Well, I think in five years from now, the biggest thing we're going to see is a, a hybrid model of, of grocery shopping. And I say hybrid intentionally, because as much as omni-channel is, is, uh, uh, used in beloved word by many people in this space. There's something about that that makes it sound like it's one seamless altogether experience. I don't think that's going to happen in five years time. Um, and that's not because I don't have faith in technological power and the acceleration of progress in this industry, but rather because it is a simply different experience from any consumer's standpoint, shop online and to shop in store. But I think both will happen. We're going to see a lot of online shopping. Um, I believe play into a replenishment sort of, of realm where things that we know we, we order and use enough that we want replenished or fulfilled on a weekly basis, sort of become an automated process. We will also use online for discovery and inspiration as it pertains to things we bought in the past and our loyalty information at a given retailer. And that will bleed into the in-store shopping environment via mobile engagement, right?

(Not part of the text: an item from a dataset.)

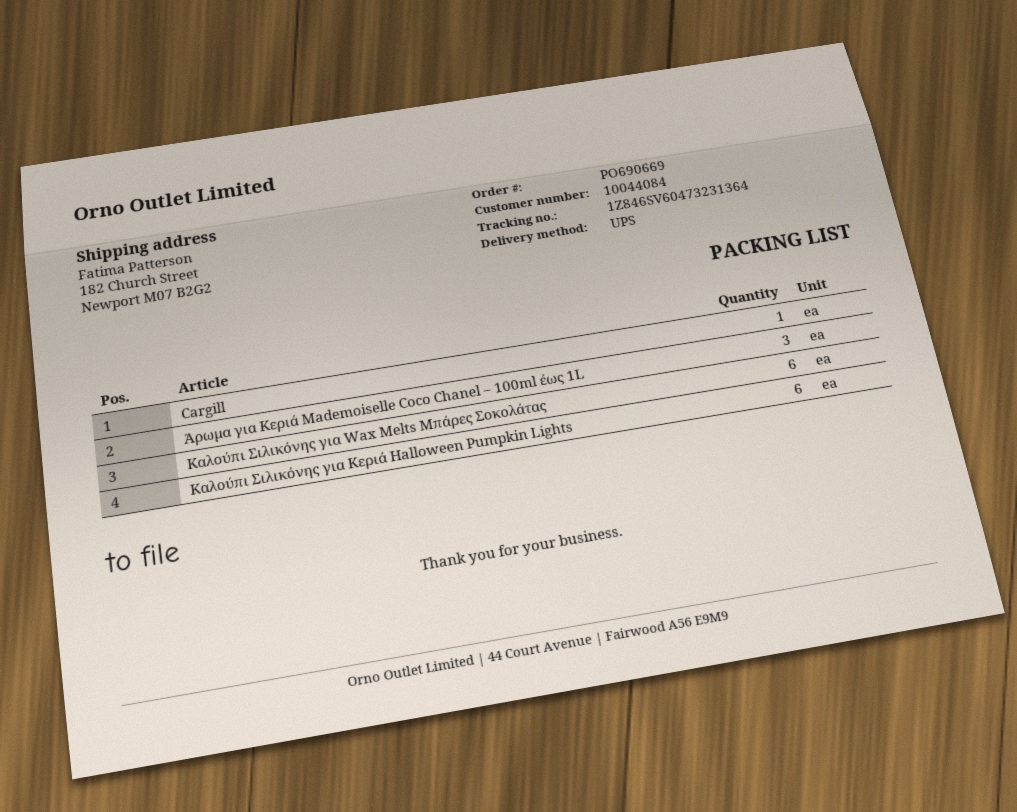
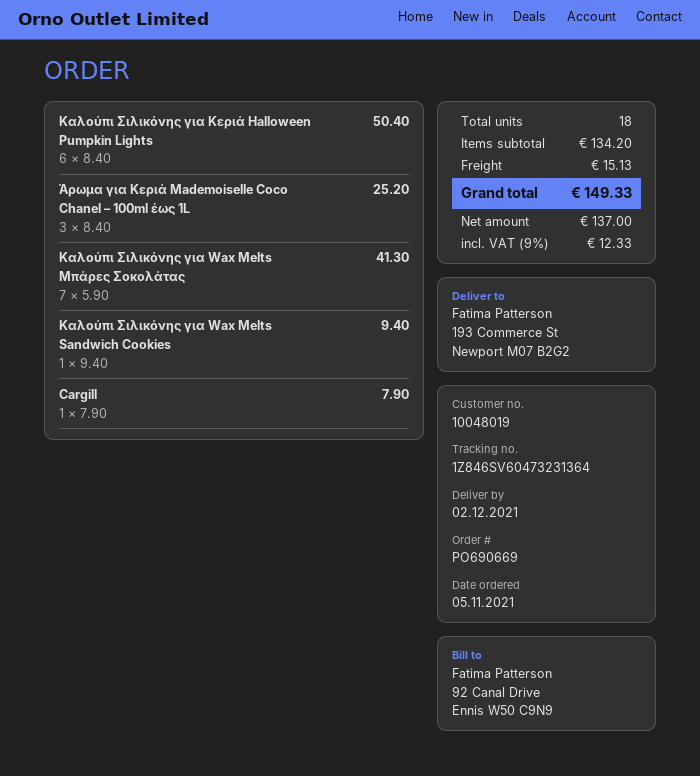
customer number: 10044084 -> 10048019
ship to: 182 Church Street, Newport M07 B2G2 -> 193 Commerce St, Newport M07 B2G2
Καλούπι Σιλικόνης για Wax Melts Μπάρες Σοκολάτας: 6 -> 7
Καλούπι Σιλικόνης για Wax Melts Sandwich Cookies: none -> 1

That might be QR codes and the like today, or simply looking up a product that's in your shopping list and learning a little bit more about it. Um, some recipes that might be able to be used with, but within five years, I am confident we'll have more AR augmented reality applications as well. That do bring some of the insights that you'd only get an e-commerce experience like, because we know a little bit about your shopping interests and behavior and your household habits, this product that you've just put in the focus of your phone's camera. Now points to these several other alternatives or compliments or recipes you might want to make. And that hybrid digital meets a brick and mortar shopping experience is something that I believe will, will be commonplace in five years.

Phil:

Spencer, thanks for joining us today on lost in the supermarket. Um, I can't wait to discover more about Halla. I think that you are on the right track. And I think that frankly, uh, every retailer should be talking to

Spencer:

Thank you so much, Phil. I really appreciate it.